避けるのにはちょうどいい鎧を、俺は着ているんだから。

「魔力開放!」

【回避】の力。
……を、発動させるつもりだったんだけど。

「ぐあああああ!!」

突然、まばゆい光が広がった。
俺に襲い掛かってくる王様は光に包まれて、床に倒れる。

「わー、眩しいっ。」
「シュウさん!? 一体何を……!」
「貴様……! 我の力を破ったのか……!?」

何が起こったのかは、俺が一番わかってない。
はっきりしているのは、解放言霊に反応したのは【回避】の鎧じゃなくて……。

碧燕さんからもらった、あのお守りだってこと。


アクアス王国 王国裁判所 大法廷 ────

「ようやく正直に認めたか、パルティア! 陛下、被告人を反逆罪で死刑に処すべきです!」

水竜ガノトトスは存在する。
そして、それを王に隠し続けた。
パルティアの告白に混乱する大法廷に、イハージ公の嬉々とした声が響き渡る。

「……私を裏切っていたのか、パルティア。」
「陛下。申し訳ございません。」

ウォーラーステイン王は木槌を下ろす。
"無罪"、と宣告するために振り上げていた木槌を。

「お前は反逆罪に問われる。……しかし、最後に聞きたい。」
「……はい。」
「なぜ、それを隠していたのだ。逆心は無いというのも嘘か?」
「いえ、そうではありません。陛下や国に対しての逆心など、欠片も抱いたことはありませぬ。」

「嘘をつけ!」と、傍聴席からイハージの怒号が飛ぶ。

「イハージ公、場をわきまえられよ! 今はまだ、審判の最中です。」

一喝したのはエンヴィロン大司教だった。
イハージはエンヴィロンを睨みつけながらも、押し黙る。

「……では、なぜだ。ガノトトスの力を己のために利用したかったのではない、というのなら。」
「陛下。人払いを、していただけませんか。」
「何?」
「ガノトトスの……真実を改めてお伝えします。ですが、それは国の根幹につながること。  公にするべきことかどうかは、陛下に委ねたいと存じます。」
「陛下っ! 罪人の戯言を聞いてはなりませぬ。」

イハージの言葉に、ウォーラーステイン王はしばし考え込んだ。
騒然とする大法廷の中で、口を開いたのはウィンザー検察官だった。

「陛下。人払いをいたしましょう。……パルティア公の話を最後まで聞くべきかと。」
「ウィンザー! 貴様!」
「……ですが、検察官として私と。そして、告発者たるイハージ公は残す。それでいかがですか?」

その言葉にイハージは再び黙り込む。
傍聴席にいた母・ウィンザー総督は、ふっと笑みを浮かべた。

「私は、それで構いません。イハージ殿にも聞いてもらいましょう。」
「……良かろう。検察官の意見を採用する。イハージを残して、皆外へ出るのだ。国王命令である!」


エアリア王国 ダマスクス宮殿 王の間 ────

……

「どうか道中、この月のアミュレットの加護がありますように。」

……

ご加護ありまくりですよ、碧燕さん。

このお守りに施されたエンチャントが何かはよくわからないけど、 王様に纏わりついていたアスダフの邪気が払われたのは確かだ。

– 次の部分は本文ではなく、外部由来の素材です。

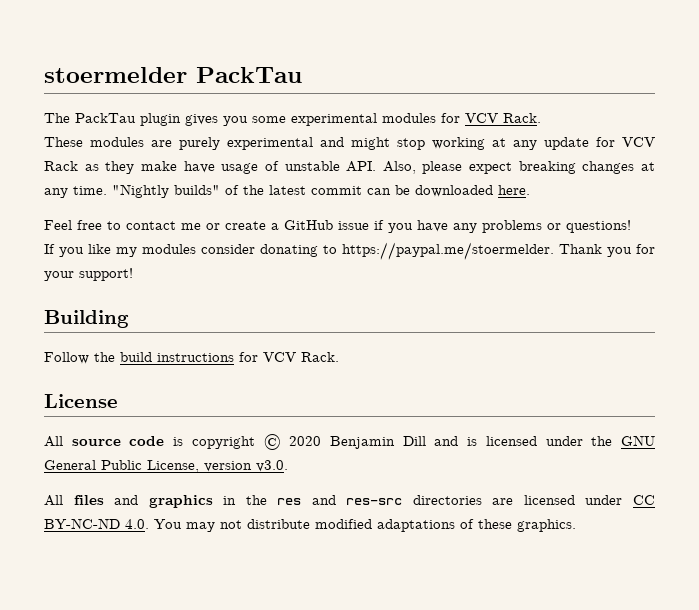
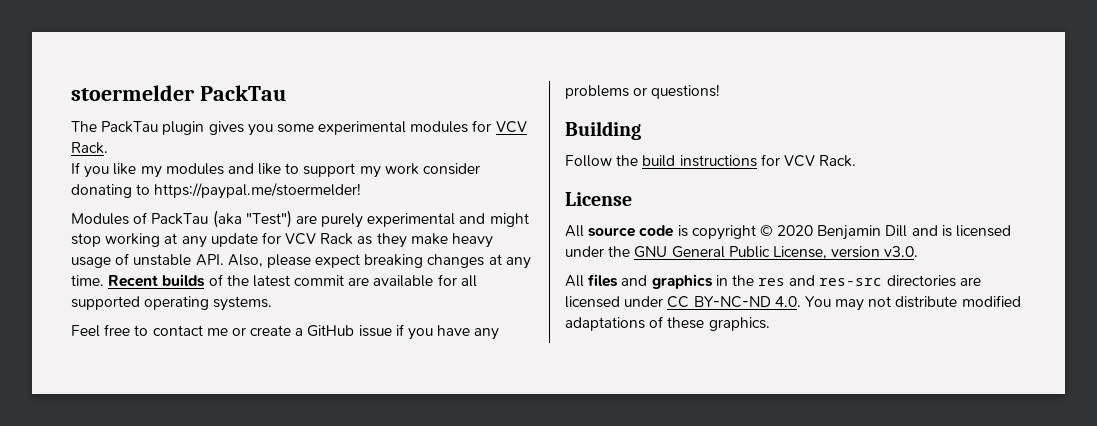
- These modules are purely experimental and might stop working at any update for VCV Rack as they make have usage of unstable API. Also, please expect breaking changes at any time.
+ If you like my modules and like to support my work consider donating to https://paypal.me/stoermelder!
+ Modules of PackTau (aka "Test") are purely experimental and might stop working at any update for VCV Rack as they make heavy usage of unstable API. Also, please expect breaking changes at any time.
- "Nightly builds" of the latest commit can be downloaded here.
+ Recent builds of the latest commit are available for all supported operating systems.
- If you like my modules consider donating to https://paypal.me/stoermelder. Thank you for your support!

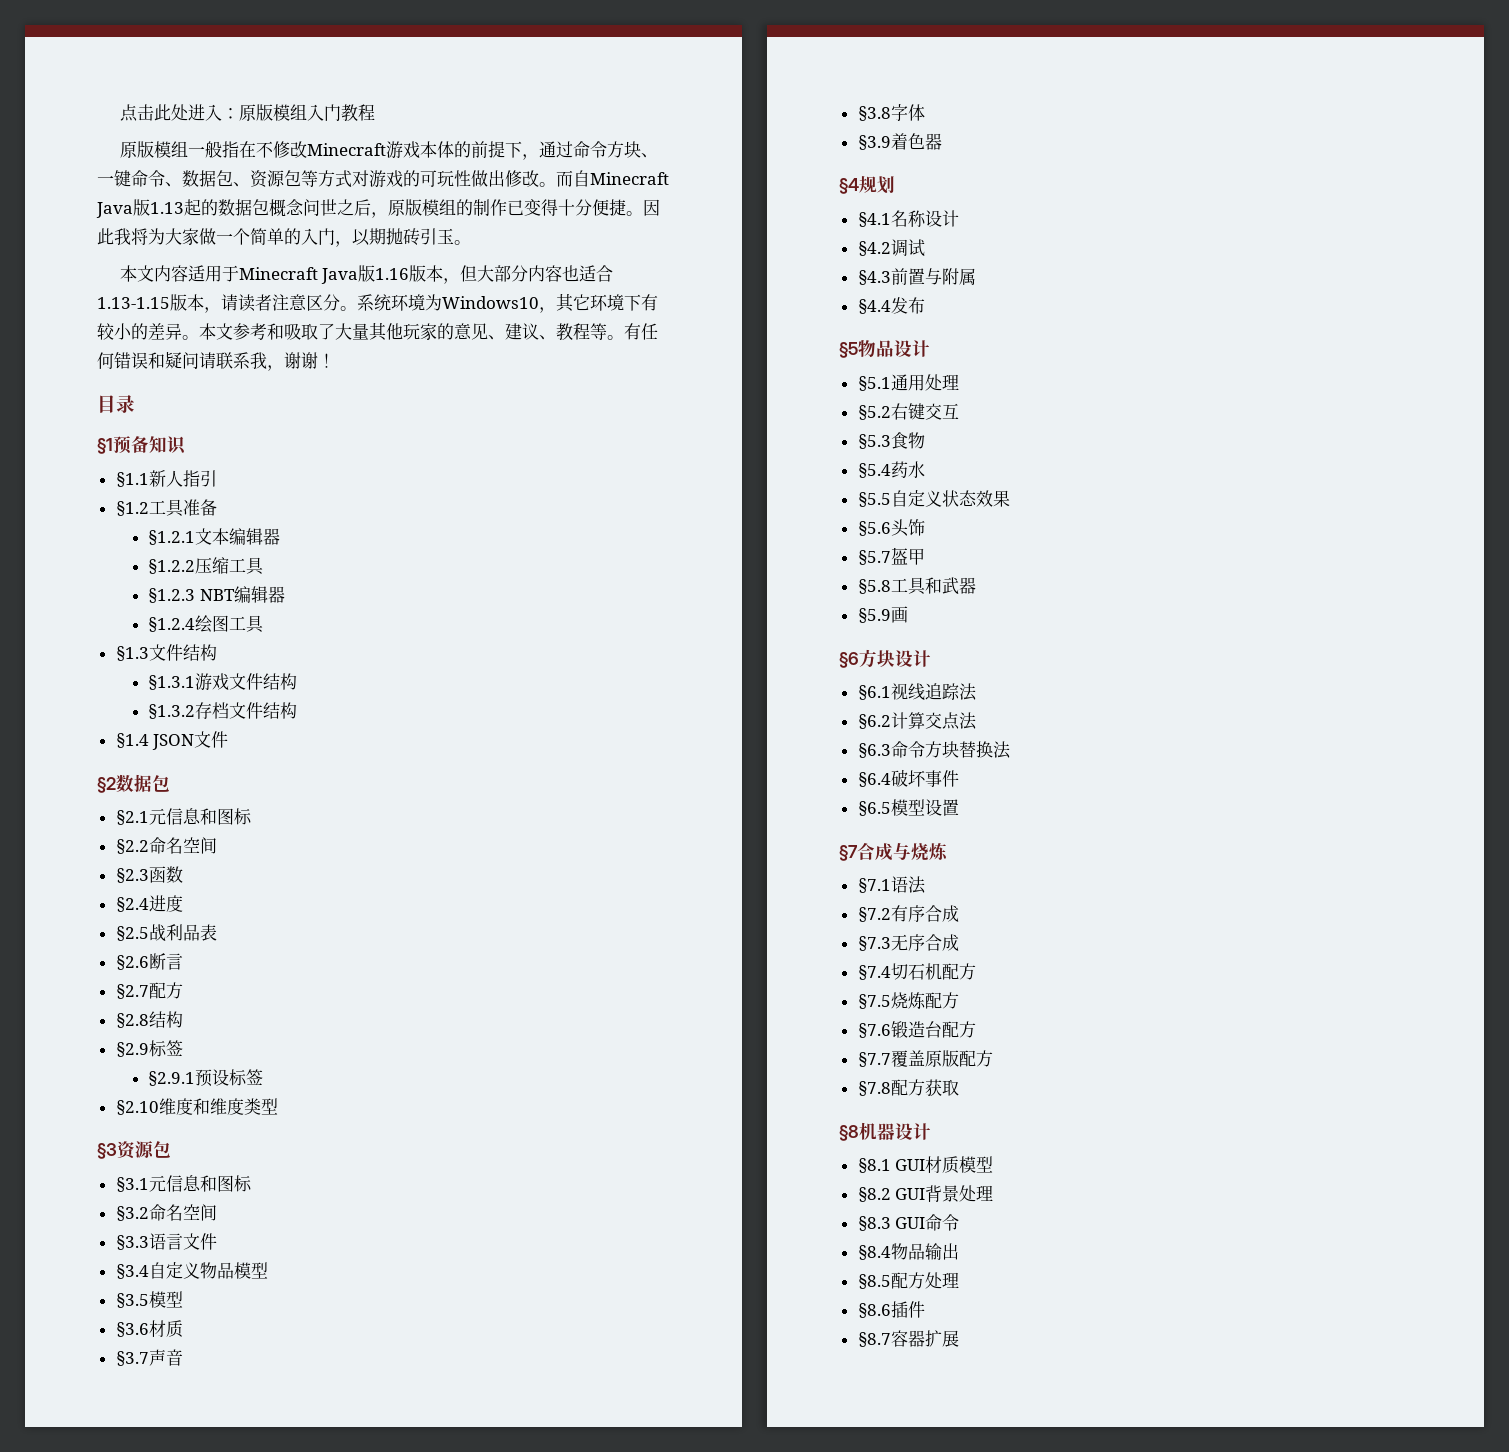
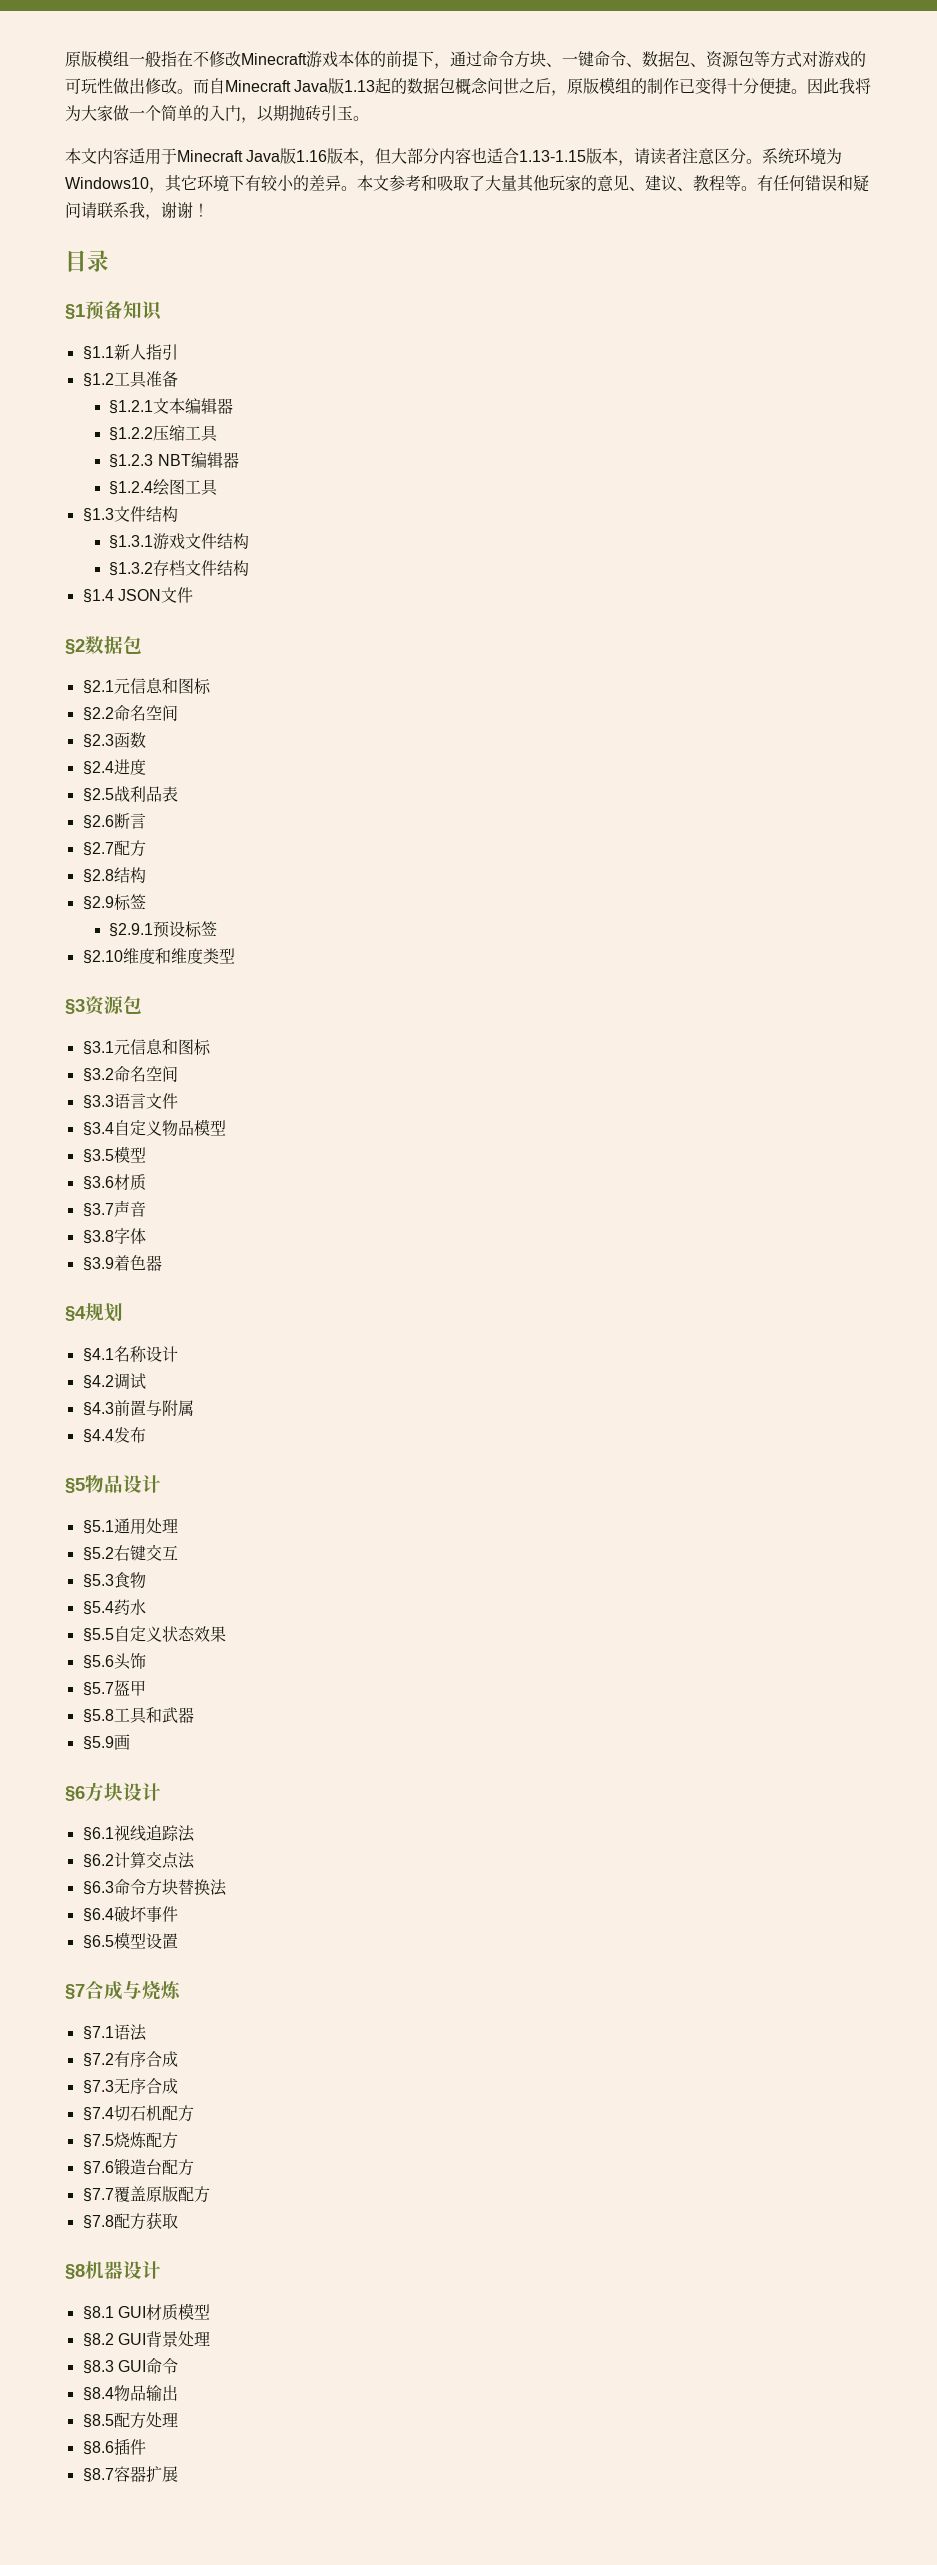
- 点击此处进入：原版模组入门教程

「奇妙なエンチャントを。……もう、その男に用はない。」

アスダフはエアリア王に向かって邪悪な魔力の塊を放った。
が、すんでのところで王様の体を淡い光を帯びたオーラが覆う。

「あっぶなー……。間に合ってよかったけど。」
「ナイスだ! 狗神!」

こういう時は、俺の相棒が頼りになる。
ヴァロア卿はあの美しい剣が鞘から抜いた。
あの剣はグランマスターソードというそうだ。

「さて、アスダフ君。これで陛下はもう盾にはできないよ。……覚悟してもらおうか。」
「覚悟? ククク……。愚かなお前たちはみな、我が人形になるのだ。」

奴が両手をこちらに向けると、膨大な魔力が集まっていく。
これはマズそうだ。

「先に、斬る!」

ヴァロア卿の言葉を合図に、俺たちは一斉にアスダフに攻撃をしようと殺到する。
しかし。

「闇の力を見よ……!」

放たれた邪悪な魔力の嵐は、凄まじかった。
狗神のオーラが俺たちを包み、九死に一生を得たが、 オーラの外にあった王の間の調度品は粉々に砕かれてしまった。

「これじゃあ、アイツに近づけない……!」

狗神のオーラも長くはもたない。
……そして、アスダフの魔力は尽きる気配がない。
このままでは。

そう思った時だった。
アスダフの放つものとは別の、魔力の嵐が宮殿中に広がったんだ。